Why volume is (almost) everything

Finding Coders

Article from Issue 103/2009

If you're starting from scratch, you'll need a lot of users to attract a strong development community.

I have a friend who has been working on an open source project for about three years. Lately, he has become a little discouraged because few people seem to be helping with the project, so we discussed some of the issues.

First of all, most of his users are not programmers. Some users do provide input, test changes, and verify bug fixes, but few users contribute even the smallest piece of code.

His user base is also relatively small. Although the potential number of users could be in the hundreds of thousands, he has intentionally limited the number until the code reaches a more polished state.

I told him that when I first met Linus in May 1994, the Linux kernel had just reached the v1.0 stage. At that point, someone calculated that there were over 124,000 people using and contributing to Linux.

My friend's face turned a little pale.

Then I told him my formula for success in free and open source software:

"If a million people are using your code, then at least one-half of them will feel something is wrong with it. A quarter of that half million might have the time to change the code, if they have the skills. One tenth of that 125,000 will not only have the time and skills, but also the inclination to do some coding. A small percentage of those 12,500 people will not have any children, so they will be able to concentrate enough to complete the effort. Finally, three patches will come in from three different people, and you will reject two of them because you do not like the solution or coding style."

Now, I say this with my tongue in my cheek, but this formula still highlights an important point: To reach a small number of potential contributers, you might need a relatively large user base. For this reason, it is absolutely necessary for Free Software people to go out and spread the gospel of Free Software to anyone who will listen.

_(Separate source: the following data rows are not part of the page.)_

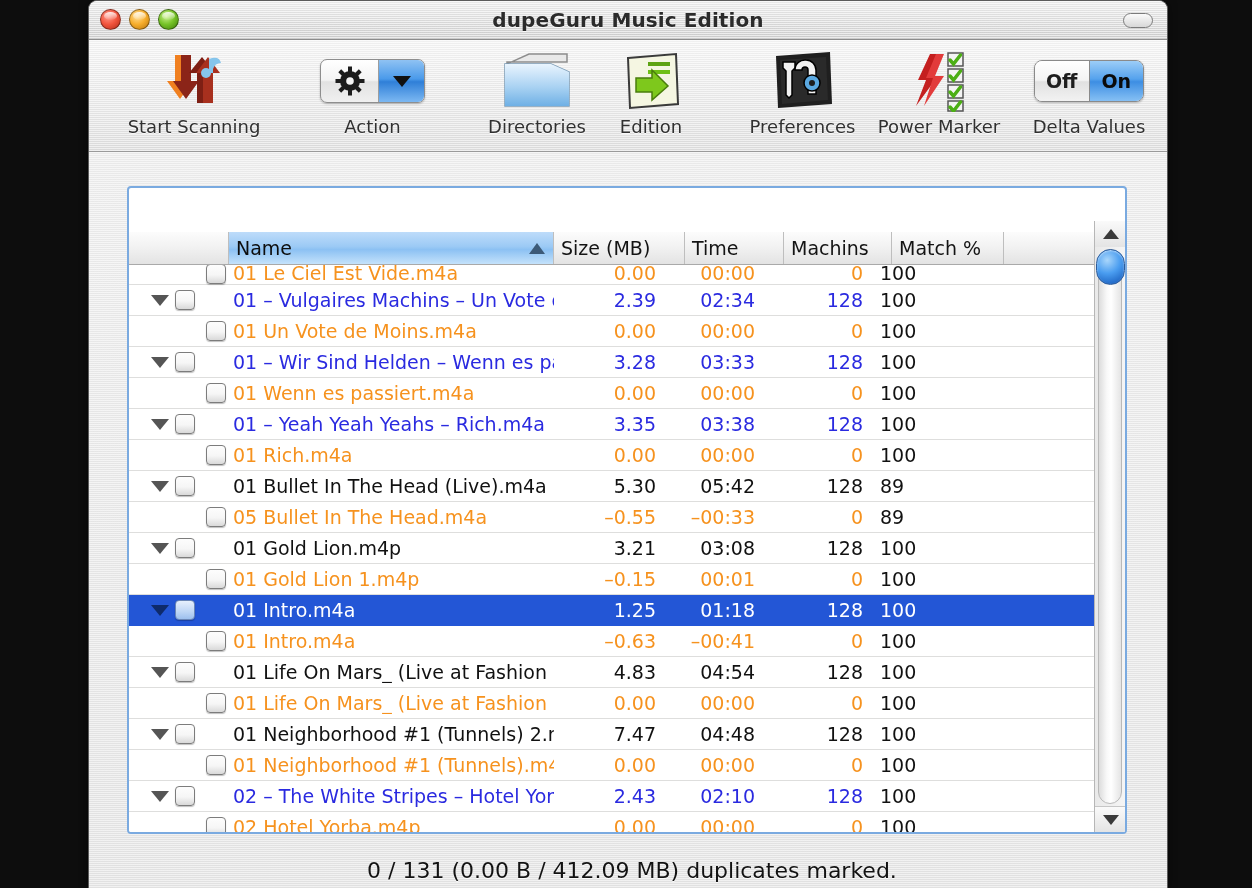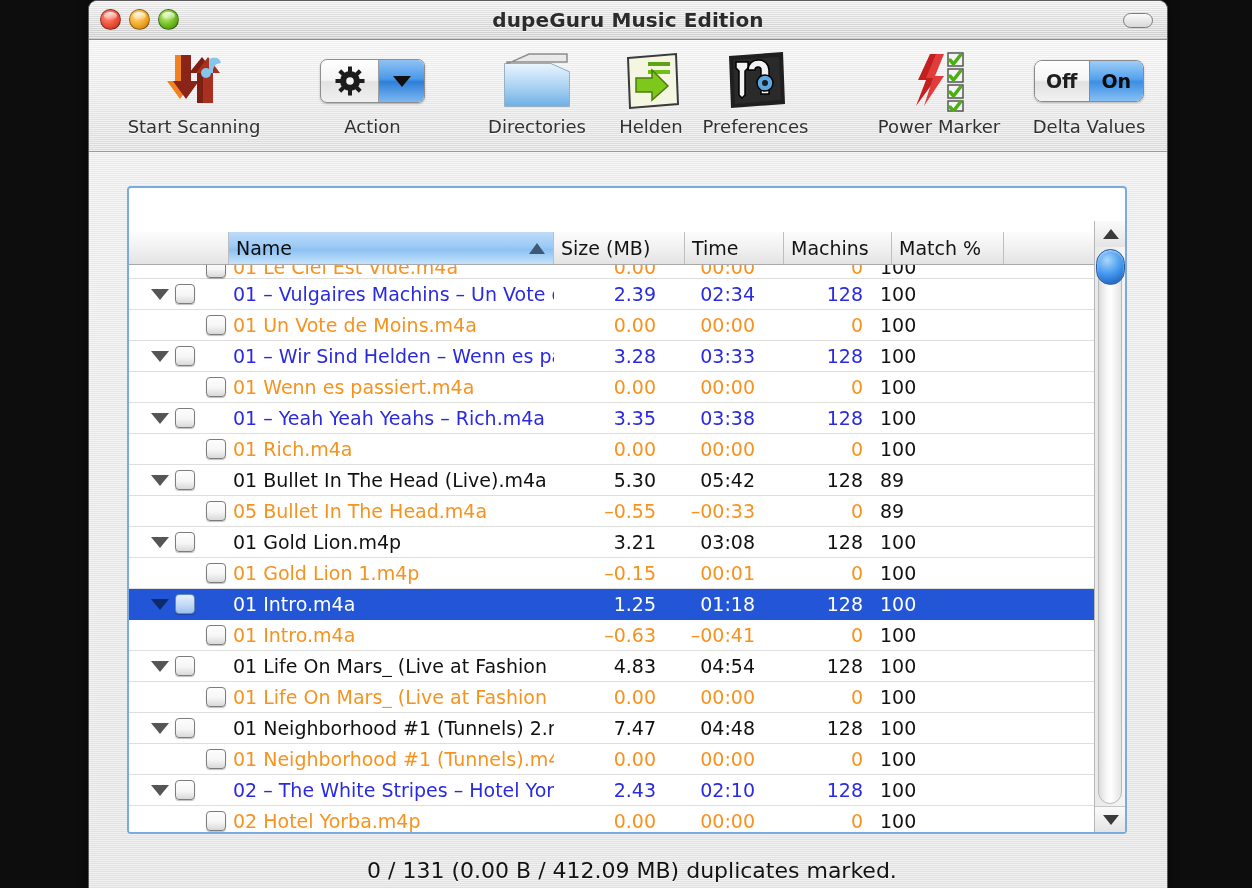"Helden" div.tb-label { text: Helden -> Edition }
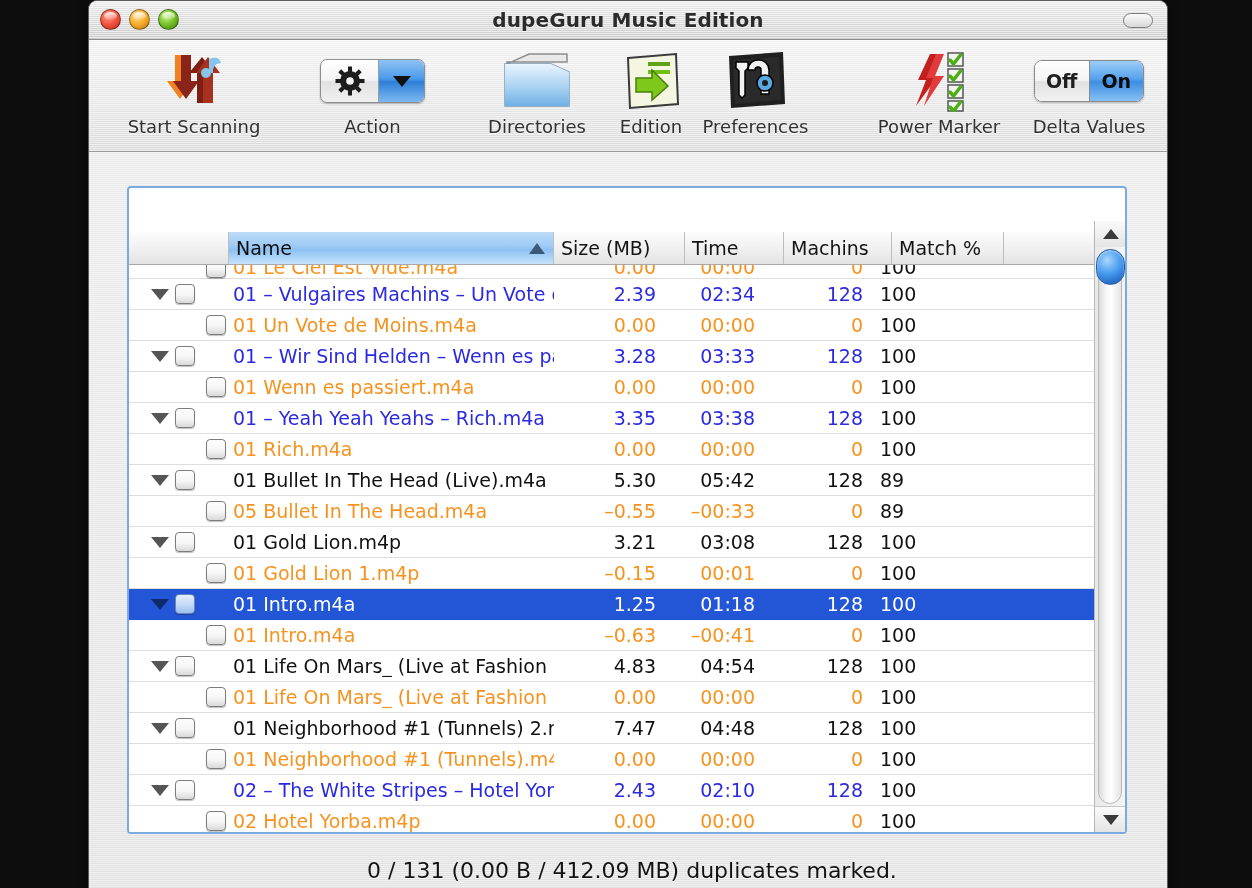"Preferences" div.tb-item { left: 589px -> 636px }
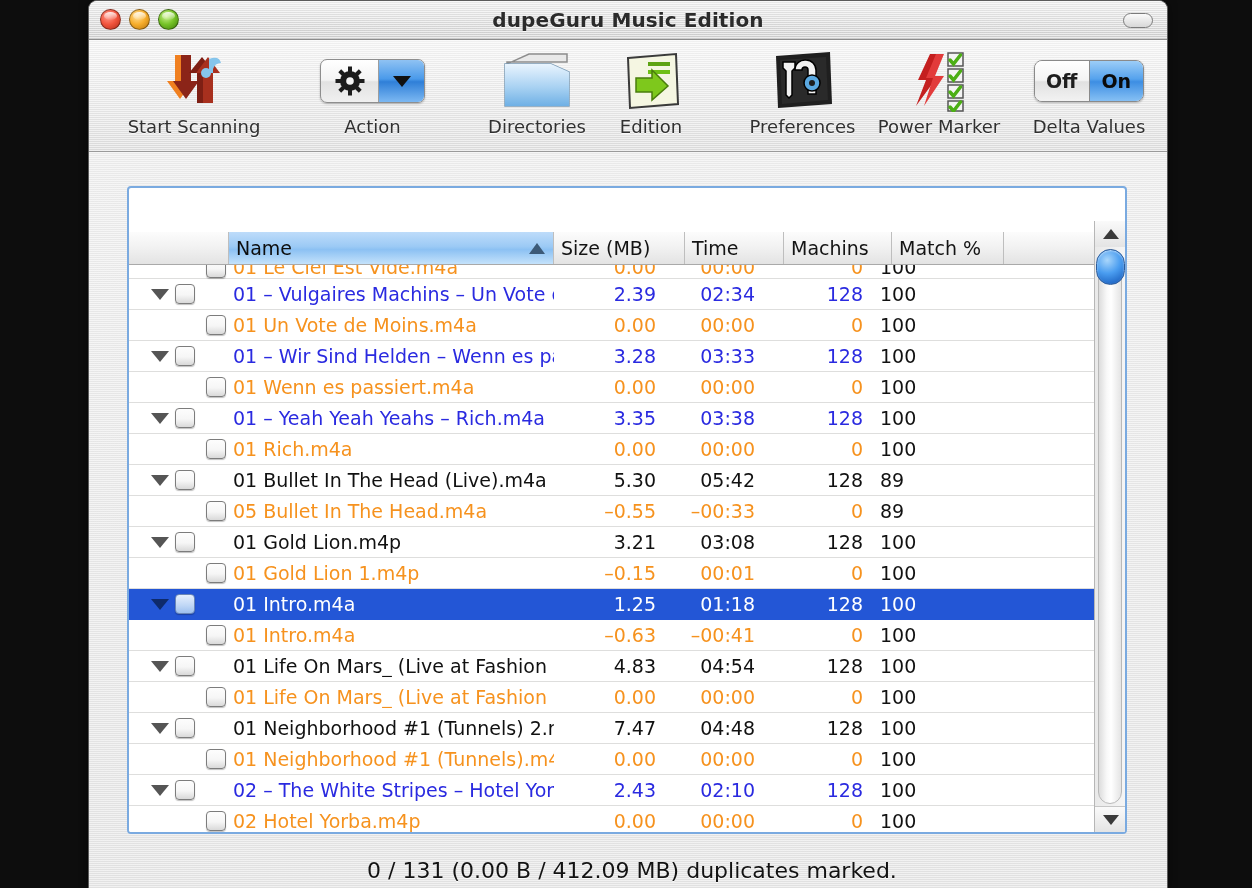"01 Le Ciel Est Vide.m4a" .row.first-clipped { height: 14px -> 20px }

"World Domination" is more than just saving money for your government and bringing better technology to your business. World Domination is about having a big enough pool of interested, skilled, motivated people to keep a large number of projects going.

Some other considerations for building a strong development community are:

  • Ease of immersion – A new programmer who is overwhelmed by having to go to many different pages, read eons of mailing lists, and learn to fit a culture that is specific to the project might not ever get comfortable enough to contribute. Consider adding a "newbie developer" section to the project site to provide background information for potential coders.
  • Inclusion – More often than not, the lack of inclusion is a reason why potential programmers don't stay. Interacting with others is an important part of any project leader's skill set. Be sure you "spread the glory" by acknowledging contributions and recognizing good work. At Digital, I once commended a senior programmer for doing a good job, and this person actually broke down in tears. Even after several good raises and bonuses, my colleague had never been praised for doing a good job on a specific piece of code.

If you have a great project, do not be afraid to market that idea. Be up front about where the project is and where you are going. Sell the vision, and do everything you can to build a strong team of contributors. Hopefully, you will attract enough community to make your project self-sustaining.